[GIVEN RECORDS Boundary: Start]

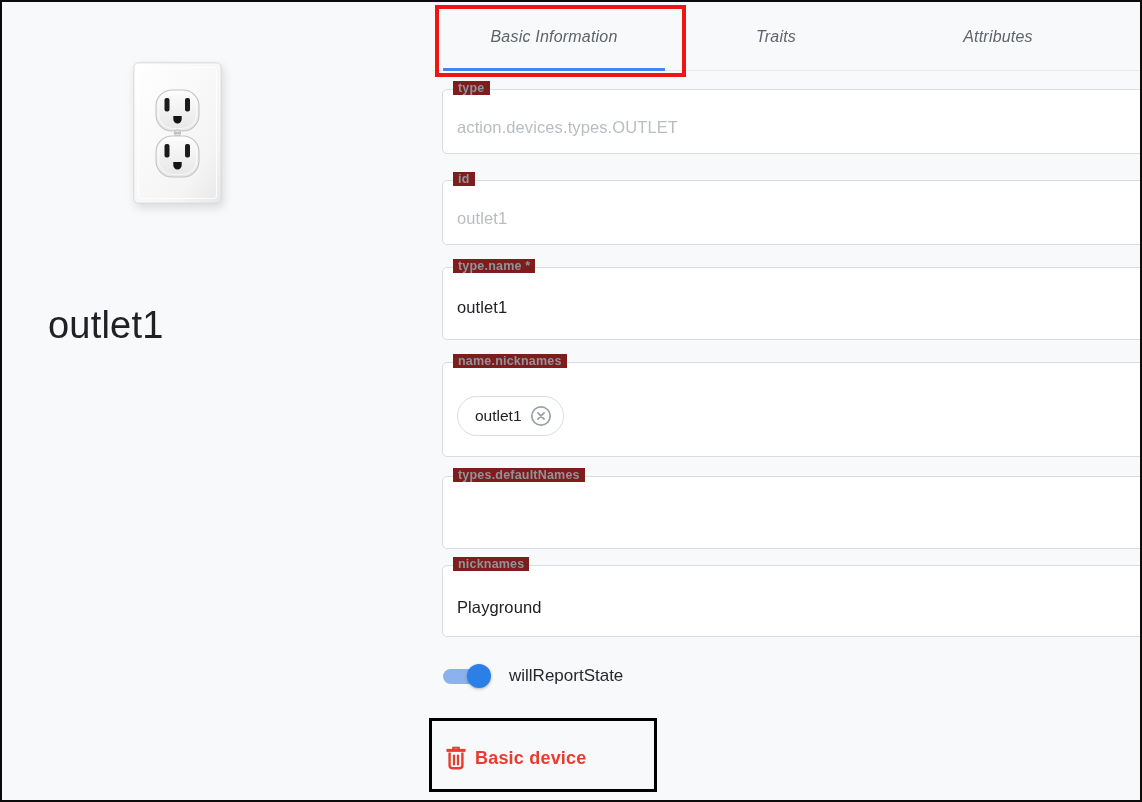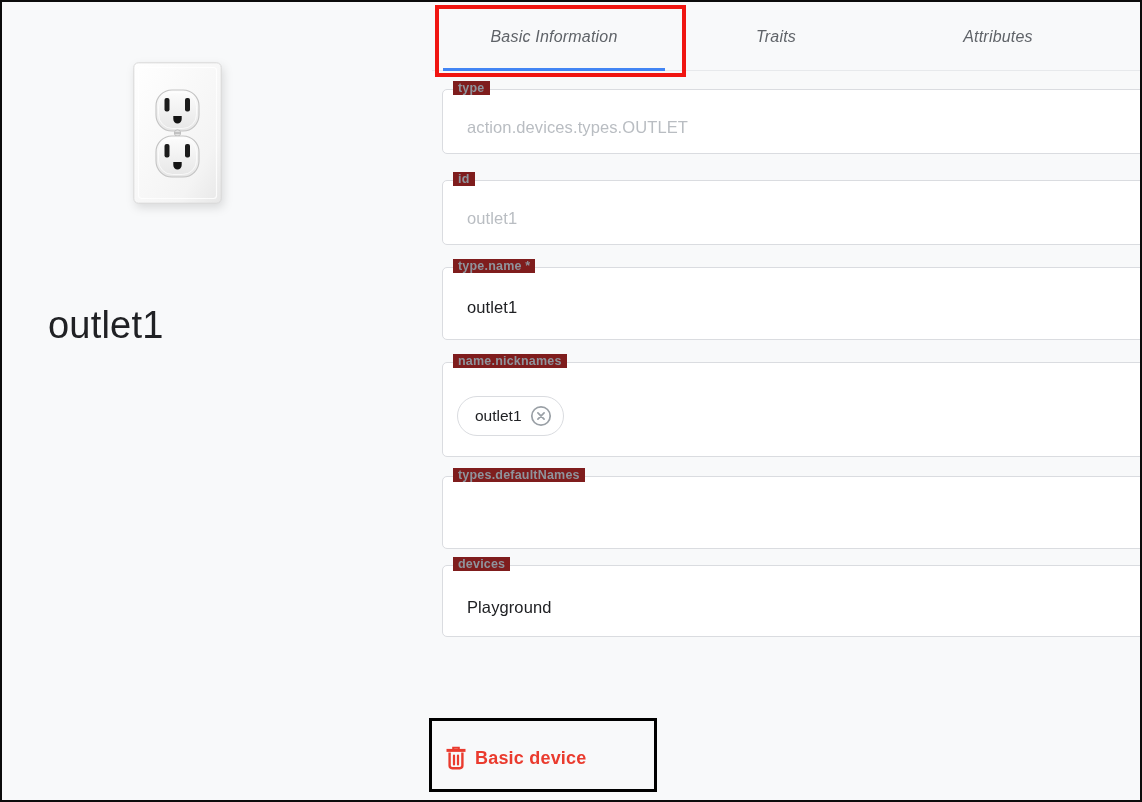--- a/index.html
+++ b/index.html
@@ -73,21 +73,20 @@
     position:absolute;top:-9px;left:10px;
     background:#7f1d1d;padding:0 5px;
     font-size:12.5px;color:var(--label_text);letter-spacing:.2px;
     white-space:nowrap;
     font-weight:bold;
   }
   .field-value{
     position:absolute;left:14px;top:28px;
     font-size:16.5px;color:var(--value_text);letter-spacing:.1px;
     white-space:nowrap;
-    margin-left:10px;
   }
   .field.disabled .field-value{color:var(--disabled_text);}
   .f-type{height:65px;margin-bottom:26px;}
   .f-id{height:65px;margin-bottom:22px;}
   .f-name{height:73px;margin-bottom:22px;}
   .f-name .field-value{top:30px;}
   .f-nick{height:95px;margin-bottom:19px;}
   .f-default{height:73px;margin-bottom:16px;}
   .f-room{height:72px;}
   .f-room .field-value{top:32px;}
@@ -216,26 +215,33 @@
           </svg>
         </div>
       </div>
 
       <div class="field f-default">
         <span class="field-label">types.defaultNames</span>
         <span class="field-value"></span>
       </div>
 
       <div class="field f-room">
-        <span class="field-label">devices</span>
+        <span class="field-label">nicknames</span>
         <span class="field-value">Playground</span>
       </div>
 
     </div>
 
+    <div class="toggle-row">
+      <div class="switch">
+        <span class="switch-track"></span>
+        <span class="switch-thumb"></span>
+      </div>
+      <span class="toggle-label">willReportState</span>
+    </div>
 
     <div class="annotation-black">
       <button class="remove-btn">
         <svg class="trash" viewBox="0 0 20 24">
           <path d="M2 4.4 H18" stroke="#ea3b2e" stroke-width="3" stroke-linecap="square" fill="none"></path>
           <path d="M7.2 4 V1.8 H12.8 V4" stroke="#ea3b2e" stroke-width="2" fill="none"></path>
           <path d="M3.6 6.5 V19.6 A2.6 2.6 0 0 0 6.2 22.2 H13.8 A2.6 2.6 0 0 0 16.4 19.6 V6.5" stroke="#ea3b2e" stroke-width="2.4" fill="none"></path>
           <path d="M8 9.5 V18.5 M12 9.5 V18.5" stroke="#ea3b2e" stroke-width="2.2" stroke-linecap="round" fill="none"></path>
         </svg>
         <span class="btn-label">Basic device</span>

[GIVEN RECORDS Boundary: End]

EXERCISE REQUIREMENTS -> Among the records, find each line where the word "switch" occurs, and copy it.

PROBLEM SOLUTION ->
+      <div class="switch">
+        <span class="switch-track"></span>
+        <span class="switch-thumb"></span>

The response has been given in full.